3.6 grams psilocybe cubensis, nitrous oxide
EEG biofeedback at P3 & P4, 8-11 Hz
Light machine (Sirius) on random setting (#23)
I could have done without this one. I wanted to replicate the experience of my last trip, but it didn't exactly work out that way.
Overall, it was like having some kind of cosmic illness. Not exactly horrible, mind you, and full of amazing wonders, but at the same time kind of like having a mild cold or the flu or something. Physically there was a constant low level of struggle or tension, kind of like a groan that lasted for several hours. I mean, there's always a certain tension related to the drug itself, that's a given, but this was something more. A continuous kind of inclination towards muscular tension, a need to regularly flex and strain and stretch, and to literally breathe with a groan on almost every breath. Although the mood might have legitimately touched into "good" at times, true euphoric joy seemed completely elusive. In fact, a real absence of joy defined the experience, a general unpleasantness and mild misery if you will.
The first couple of hours had some very, very psychedelic spaces of color and pattern beyond imagination, certainly some of the wildest I have experienced, like living in a Peter Max painting or something.
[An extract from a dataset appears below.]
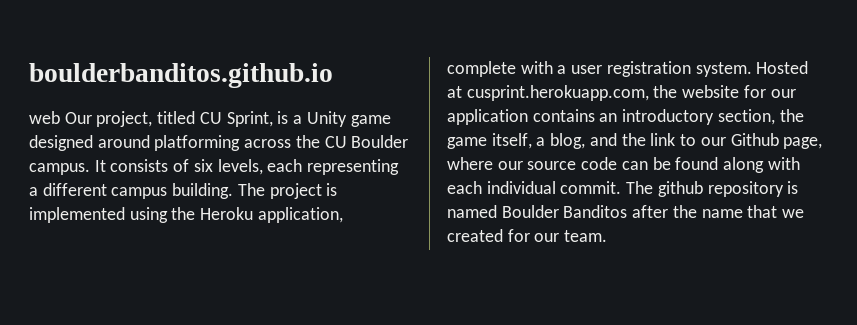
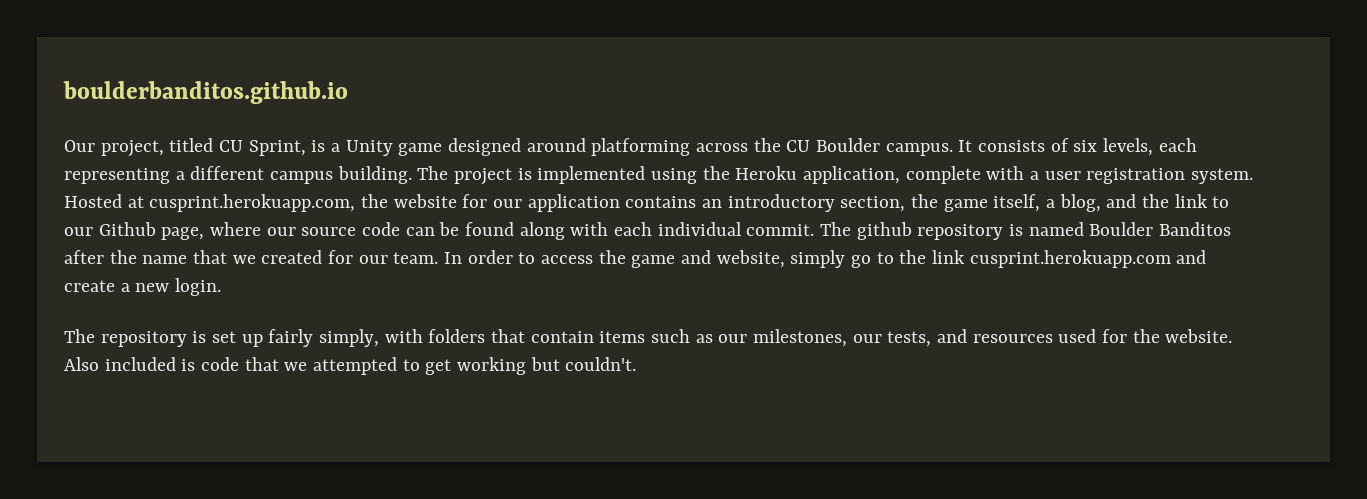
[29,111,60,124] web -> (348, 92) none
(608, 236) none -> [444,250,1207,268] [64,278,222,296] [64,329,1233,347] [64,357,637,375] In order to access the game and website, simply go to the link cusprint.herokuapp.com and create a new login. // The repository is set up fairly simply, with folders that contain items such as our milestones, our tests, and resources used for the website. Also included is code that we attempted to get working but couldn't.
I should say that under these conditions the random setting on the light machine is spectacular, providing an ever-changing canvas for spontaneous visual creations, infinitely beyond what would be experienced if say, tripping with your eyes open in the daylight. Yet always with this underlying felt sense of a slightly unsatisfactory, straining aspect, very physical. There were a few scenarios that reached into the toybox of childhood struggles, played out in multiple ways. Many, many rooms in this mansion, all mildly unpleasant. I kept thinking I could break through the funk, but to no avail. Again, it was like a mild illness, and although I was mostly equanimous with it, I was very much wanting to be "well," wanting it to be over.
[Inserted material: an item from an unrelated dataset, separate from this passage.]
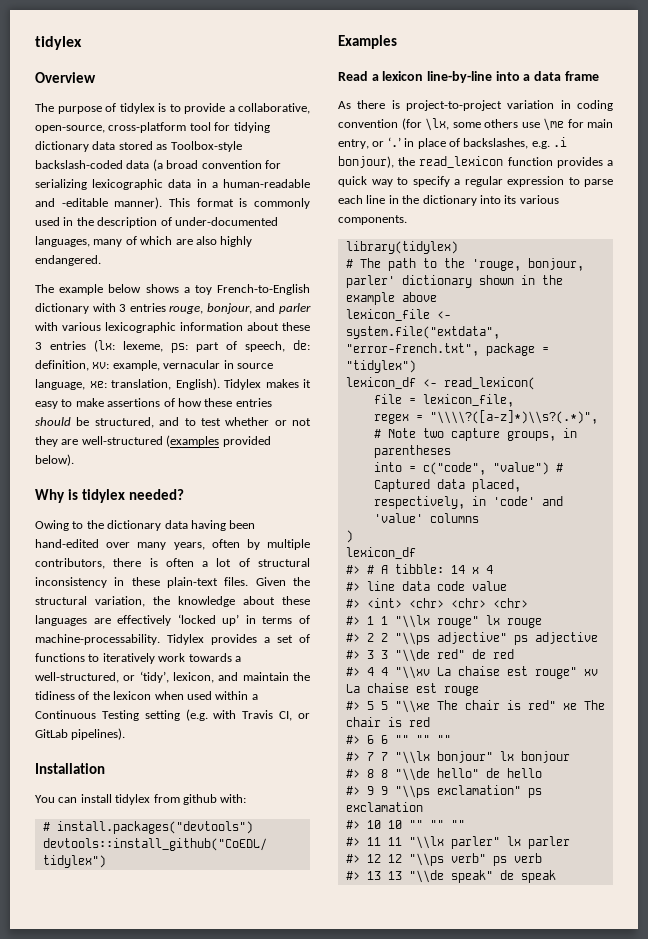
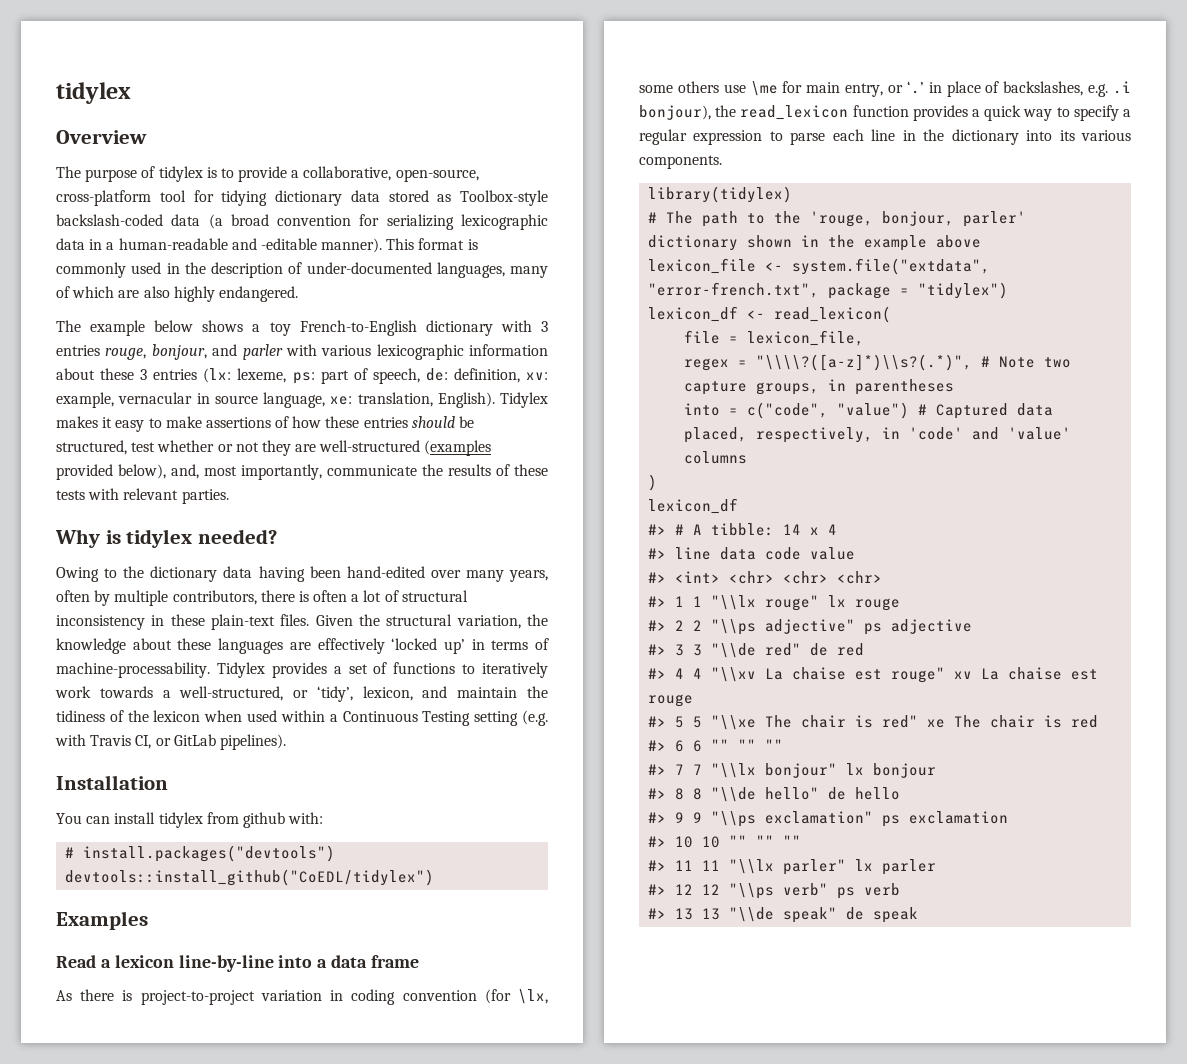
[159,417,196,426] and to -> (127, 447) none
[35,454,74,466] below). -> [118,464,548,480] [56,488,229,504] below), and, most importantly, communicate the results of these tests with relevant parties.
I tried vipassana, noting tension, unpleasant, seeing, hearing, etc., but found it difficult to maintain, and the underlying ennui persisted. I tried to embrace the struggle, tried to learn from it, tried to ferret out any resistance on my part, as has been my practice, but this was one tough mother. Sometimes I could relax away from it for a few moments, but there was always a quick return to the underlying unsatisfactoriness and tension. Just writing this I realize that I skipped my usual daily meditation, in fact I was wanting to avoid it. Hmm. Might not have been a bad idea to work up to my cutting edge in meditative practice before dosing. Might have been something of a psychedelic exploration of the dukkha nanas, the dark night. Actually that does fit pretty well, particularly misery and desire for deliverance. Then again, maybe my subconscious is just projecting all this stuff in line with the Progress of Insight.
I opted out of feedback after a couple of hours as I needed to try and change things up to see if I could shake this strange "illness," but to no avail. I put on some upbeat music, and even felt compelled to get up and dance a bit, but it was as if my true heart was not in it, stricken by a kind of psychedelic melancholy, an existentialist angst that had no remedy.
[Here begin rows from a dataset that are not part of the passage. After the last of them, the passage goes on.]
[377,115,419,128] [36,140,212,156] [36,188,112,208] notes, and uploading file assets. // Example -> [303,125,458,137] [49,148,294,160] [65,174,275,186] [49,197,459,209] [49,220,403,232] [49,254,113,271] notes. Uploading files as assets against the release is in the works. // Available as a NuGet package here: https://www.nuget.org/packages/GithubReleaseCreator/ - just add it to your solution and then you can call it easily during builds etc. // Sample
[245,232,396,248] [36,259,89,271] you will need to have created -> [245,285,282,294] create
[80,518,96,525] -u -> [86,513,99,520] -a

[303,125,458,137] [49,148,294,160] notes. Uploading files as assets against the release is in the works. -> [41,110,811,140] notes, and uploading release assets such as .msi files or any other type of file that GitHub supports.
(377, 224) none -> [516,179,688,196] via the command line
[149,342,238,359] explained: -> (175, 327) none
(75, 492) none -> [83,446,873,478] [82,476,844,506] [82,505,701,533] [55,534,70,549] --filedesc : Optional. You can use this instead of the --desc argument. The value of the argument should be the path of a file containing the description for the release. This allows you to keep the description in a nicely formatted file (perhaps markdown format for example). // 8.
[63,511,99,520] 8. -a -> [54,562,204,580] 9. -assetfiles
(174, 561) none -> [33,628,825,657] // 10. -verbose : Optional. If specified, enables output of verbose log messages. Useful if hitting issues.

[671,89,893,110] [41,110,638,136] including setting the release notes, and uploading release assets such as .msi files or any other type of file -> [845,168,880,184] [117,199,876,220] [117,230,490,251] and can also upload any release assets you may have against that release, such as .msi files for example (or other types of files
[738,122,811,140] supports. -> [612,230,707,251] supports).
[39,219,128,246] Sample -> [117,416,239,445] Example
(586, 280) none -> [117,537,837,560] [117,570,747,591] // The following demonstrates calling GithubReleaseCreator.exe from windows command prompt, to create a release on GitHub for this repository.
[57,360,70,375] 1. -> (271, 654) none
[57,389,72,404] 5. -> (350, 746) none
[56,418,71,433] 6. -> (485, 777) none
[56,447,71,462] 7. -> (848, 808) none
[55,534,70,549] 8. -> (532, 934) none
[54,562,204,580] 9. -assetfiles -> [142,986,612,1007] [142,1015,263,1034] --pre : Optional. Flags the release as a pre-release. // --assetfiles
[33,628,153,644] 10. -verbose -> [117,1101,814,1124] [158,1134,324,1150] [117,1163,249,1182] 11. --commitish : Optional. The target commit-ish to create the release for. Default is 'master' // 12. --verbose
I have found my psychedelic explorations on the whole to be tremendously valuable. It seems like an eternity ago that I ever even had a mild problem with paranoia while tripping, and I feel that I've made psychological progress with respect to my shadow material that could equate to literally years of therapy in just a few psychedelic sessions, real healing at the very deepest level, leaving me feeling very good and wholesome about all of that stuff, but this trip has left me a bit perplexed and wanting. This was not shadow, and this was certainly not the intense horror of paranoia, but something else. Heh. Just when you think you're gotten somewhere I suppose the universe has to give you a kick in the seat of the pants. Really surprising as I tend to look so forward to these experiences. A cautionary tale, luck of the draw, maybe, or has this just peeled back a deeper layer of the onion?
Need to remember to dress warmer, and I think having some cookies on hand would have been nice.